You can check which display manager is the default one on your system. This will only give the right answer under some common but not universal assumptions. If you manually ran a different manager for whatever reason, this method won't tell you.

A good bet is to find out the process ID of the X server: its parent process is probably a display manager, if there is one. This requires that your clients are running on the same machine as the X server. lsof /tmp/.X11-unix/X${DISPLAY#:} will show the X server process (assuming the X sockets live in /tmp/.X11-unix).

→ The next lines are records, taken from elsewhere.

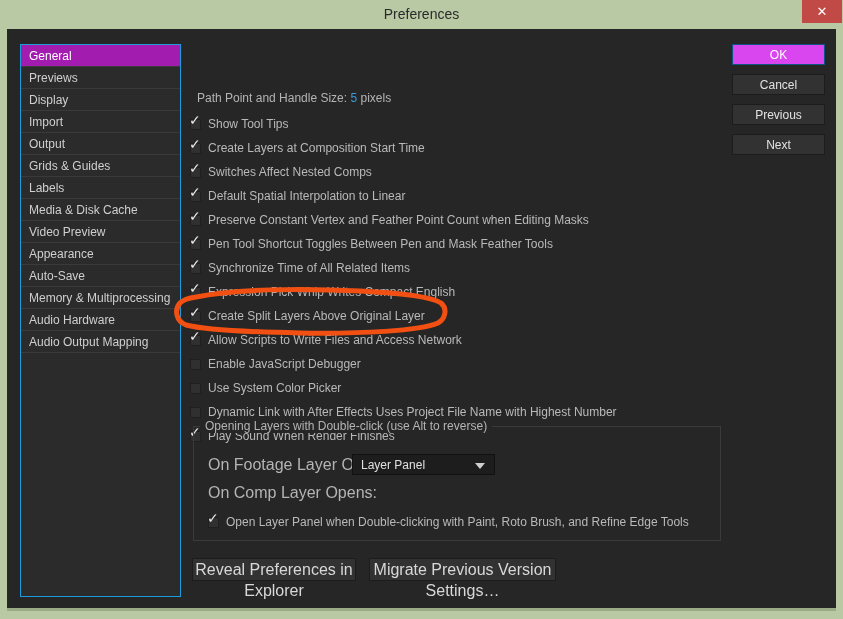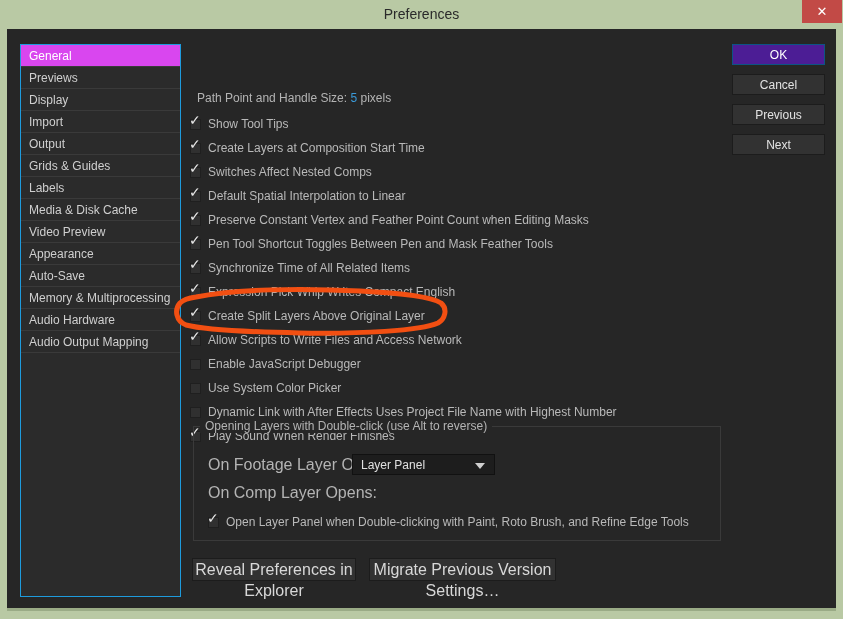"General" .side-item.selected { background: #d946ef -> #a21caf }
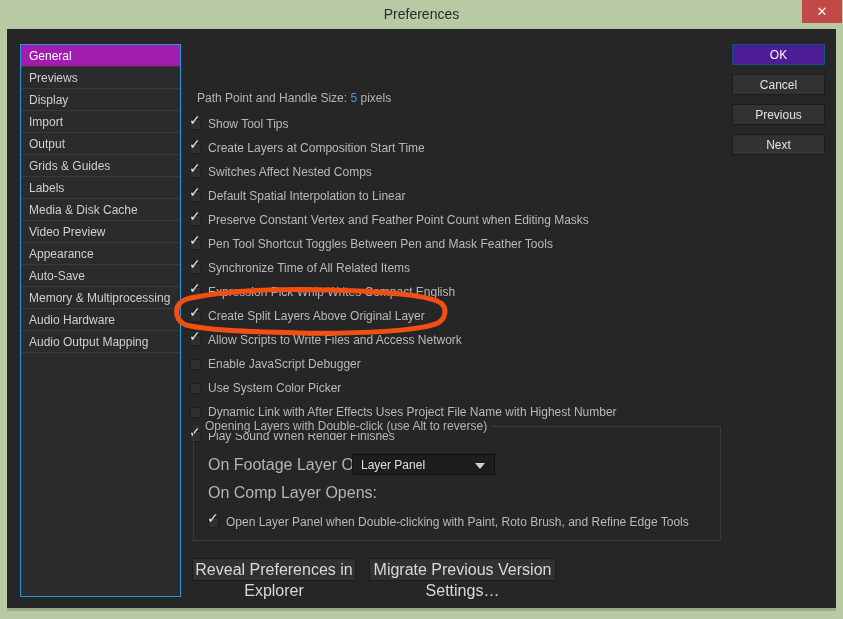"OK" .side-btn.primary { background: #4c1d95 -> #d946ef }
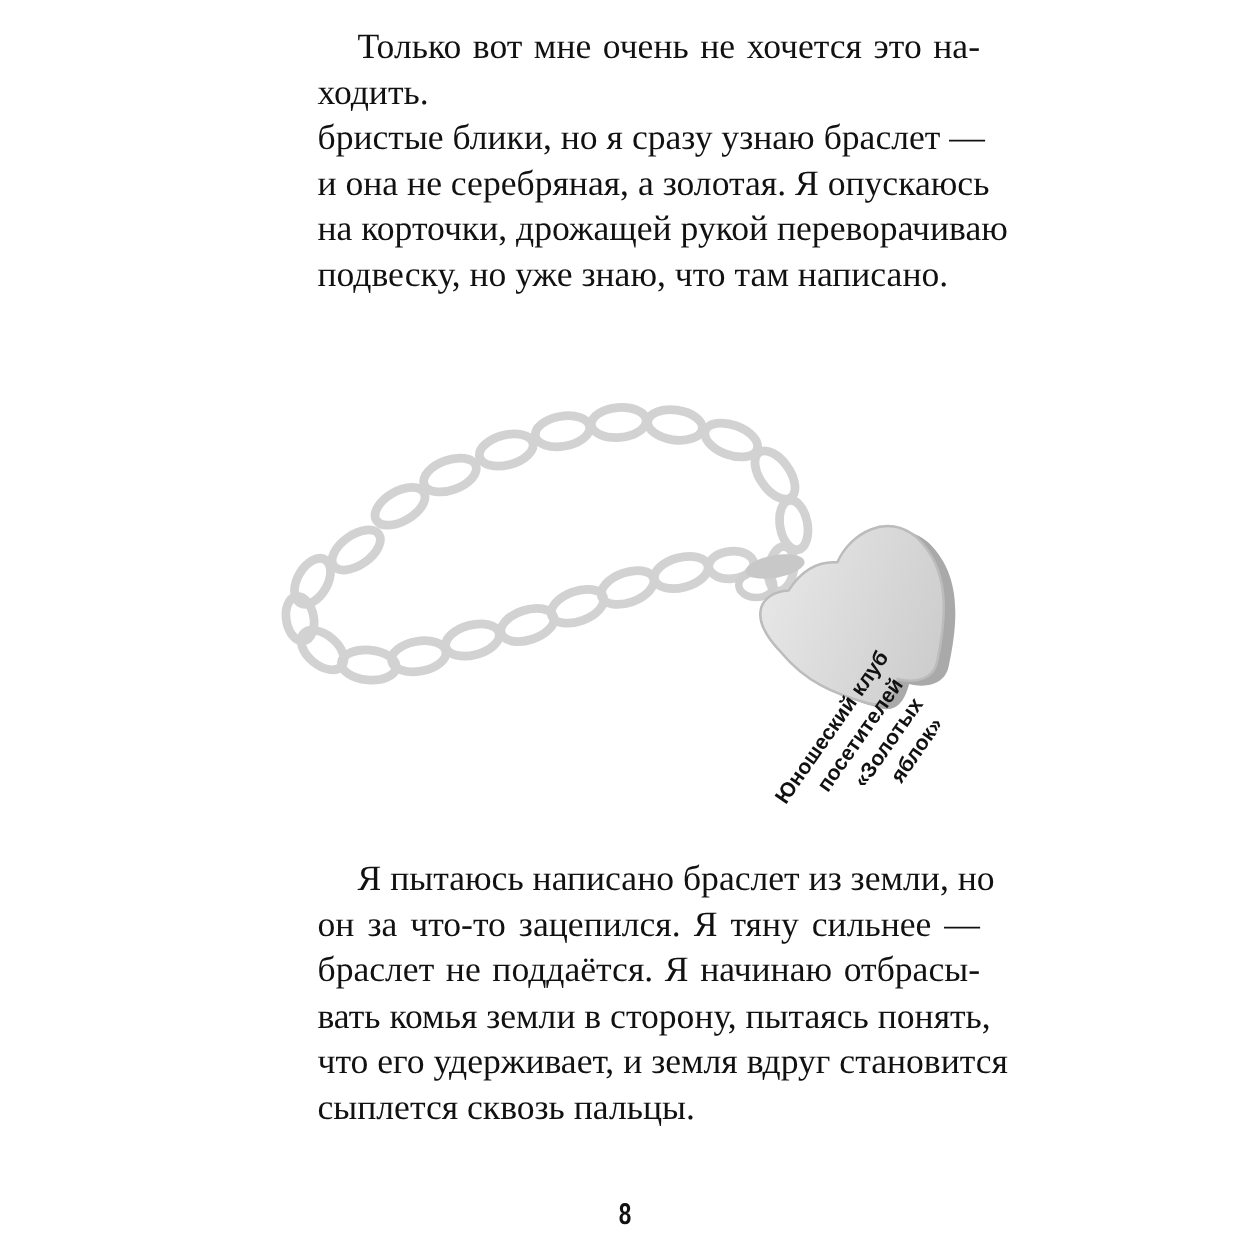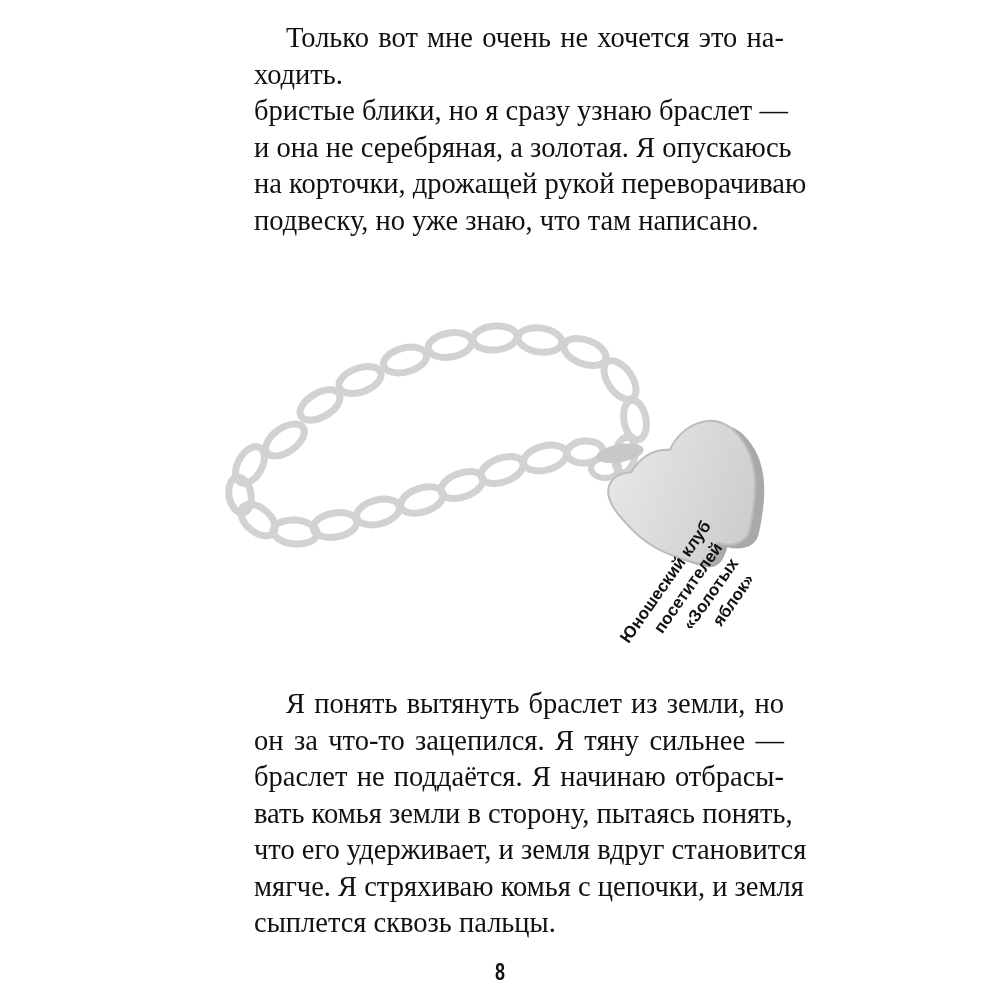"Я понять вытянуть браслет из" span.line { text: понять вытянуть -> пытаюсь написано }
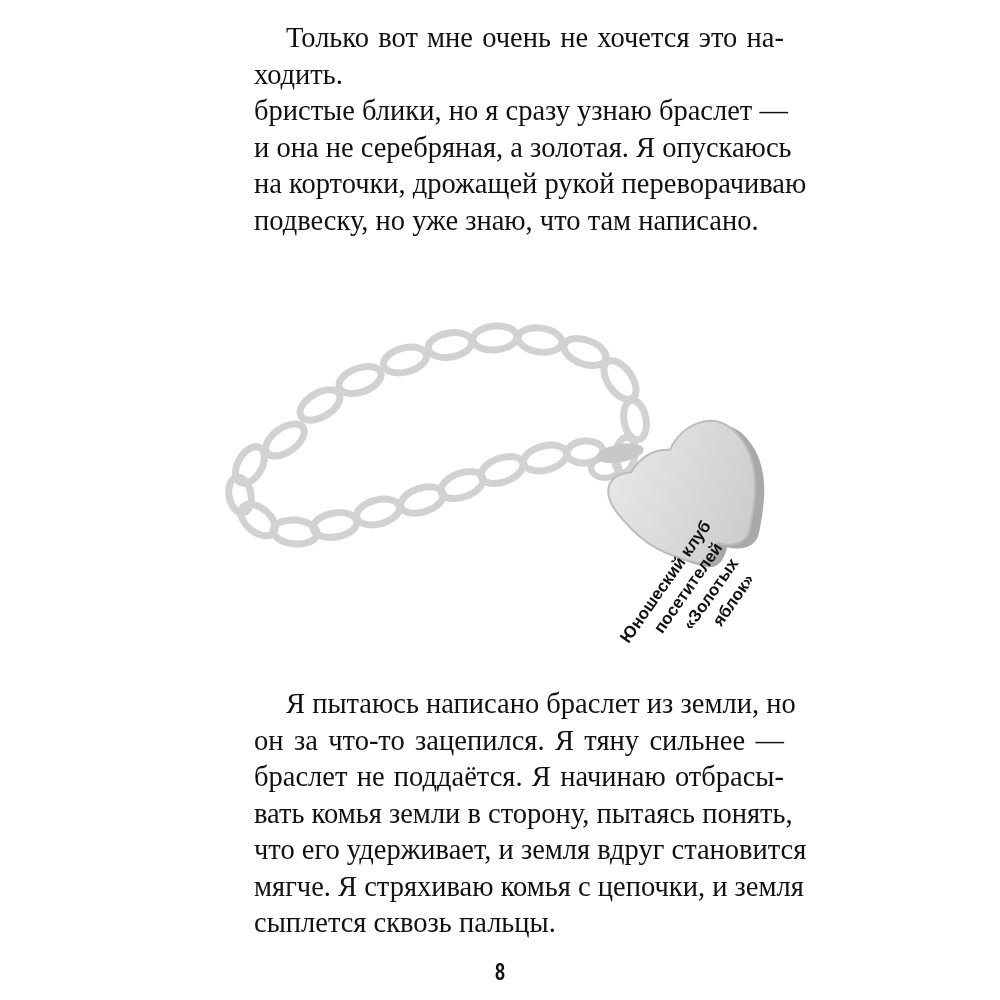"мягче. Я стряхиваю комья с" span.line { html: <span>мягче. Я стряхиваю комья с цепочки, и земля</span> -> none }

x=$(lsof -F '' /tmp/.X11-unix/X0); x=${x#p}
ps -p $(ps -o ppid -p $x)

(Explanation: lsof -F '' prints output like p1234. The -F option means a machine-parseable output format, and '' means to only print the PID, with the letter p before it. x=${x#p} strips off the initial letter p. The last line obtains the PID of the parent of the X server (ps -o ppid -p $x), and calls ps to show information about that parent process.)

Some distributions allow installing multiple display managers. There'll only be a single one running unless you have a multiseat system though. To list all installed display manager packages under Debian and derivatives:

aptitude -F %p search '~i ~P^x-display-manager$'

or

</var/lib/dpkg/status awk '
    /^Package: / {package = $2}
    /^Provides: .*x-display-manager/ {print package}'
12

The display manager name should be in DESKTOP_SESSION

echo $DESKTOP_SESSION

returns "gnome" for me.

EDIT
You're right. They're going back and forth on that on XFCEs bugzilla so it probably isn't very reliable.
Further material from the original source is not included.